I believe a lot of the spiritual challenges facing us in Crosby are around connection and community. Crosby is a place with a great sense of community but I think it often lacks a central space to be community. Also, similar to many churches across the UK, our church is also struggling to connect well with 18-30’s, an age group I love working with and one I’m still just a part of! I have a real heart for this particular age group and long to see people in this demographic connect with the Christian faith and with church.
Shortly after arriving in Crosby, Dave and I joined a small group of 18’s-30’s connected with St Luke’s and have been meeting and eating together every week since. The group is a real mix of those with faith and those with questions.

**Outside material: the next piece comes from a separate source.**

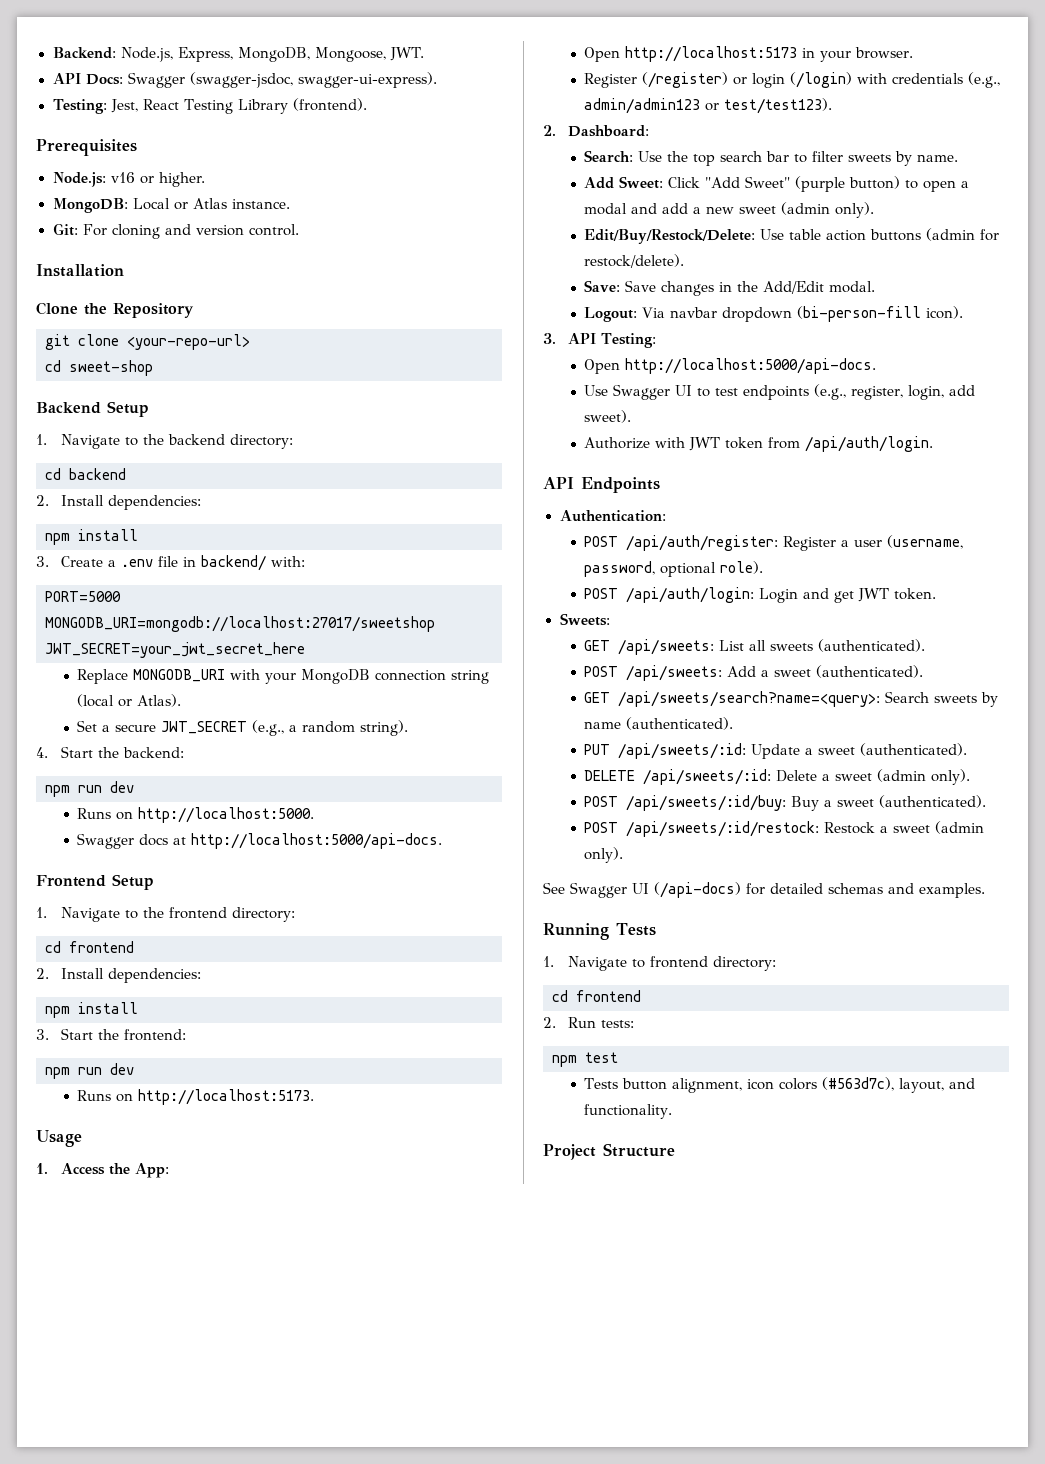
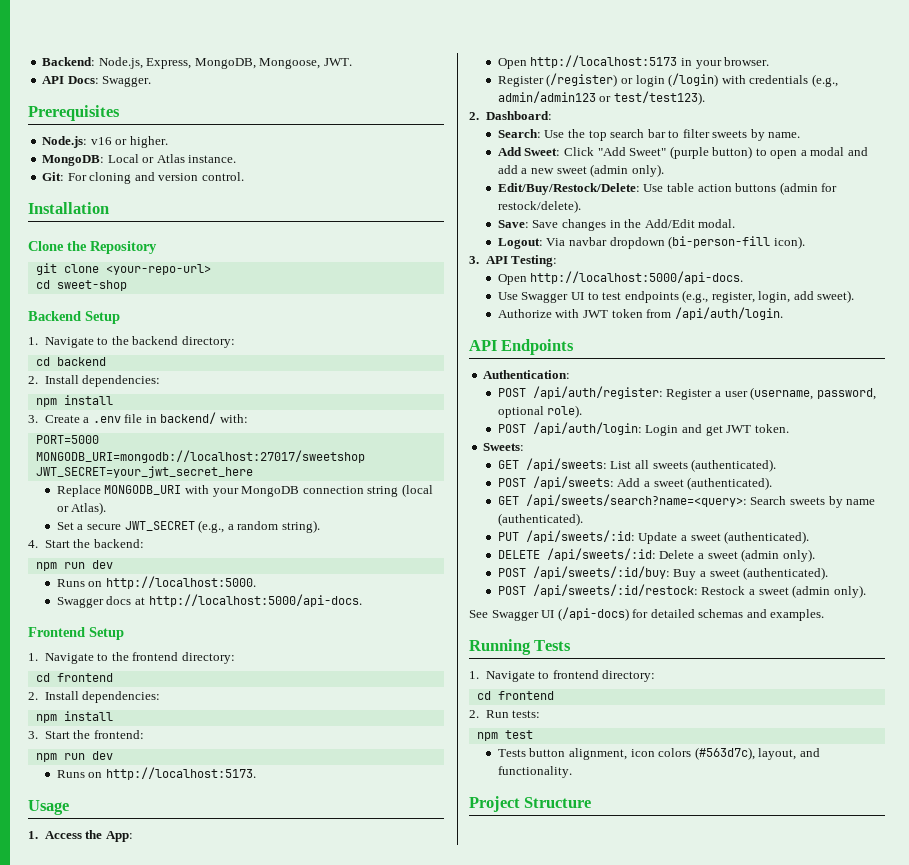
- API Docs: Swagger (swagger-jsdoc, swagger-ui-express).
- Testing: Jest, React Testing Library (frontend).
+ API Docs: Swagger.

Eating together has helped create an informal environment to connect with each other and our relationships are deepening with three group members being baptised this year. Although everyone enjoys the informal atmosphere of talking about faith and learning together, many of our group still aren’t connecting with church in its inherited form and I believe this is a huge opportunity.
Q: What might God be saying to you?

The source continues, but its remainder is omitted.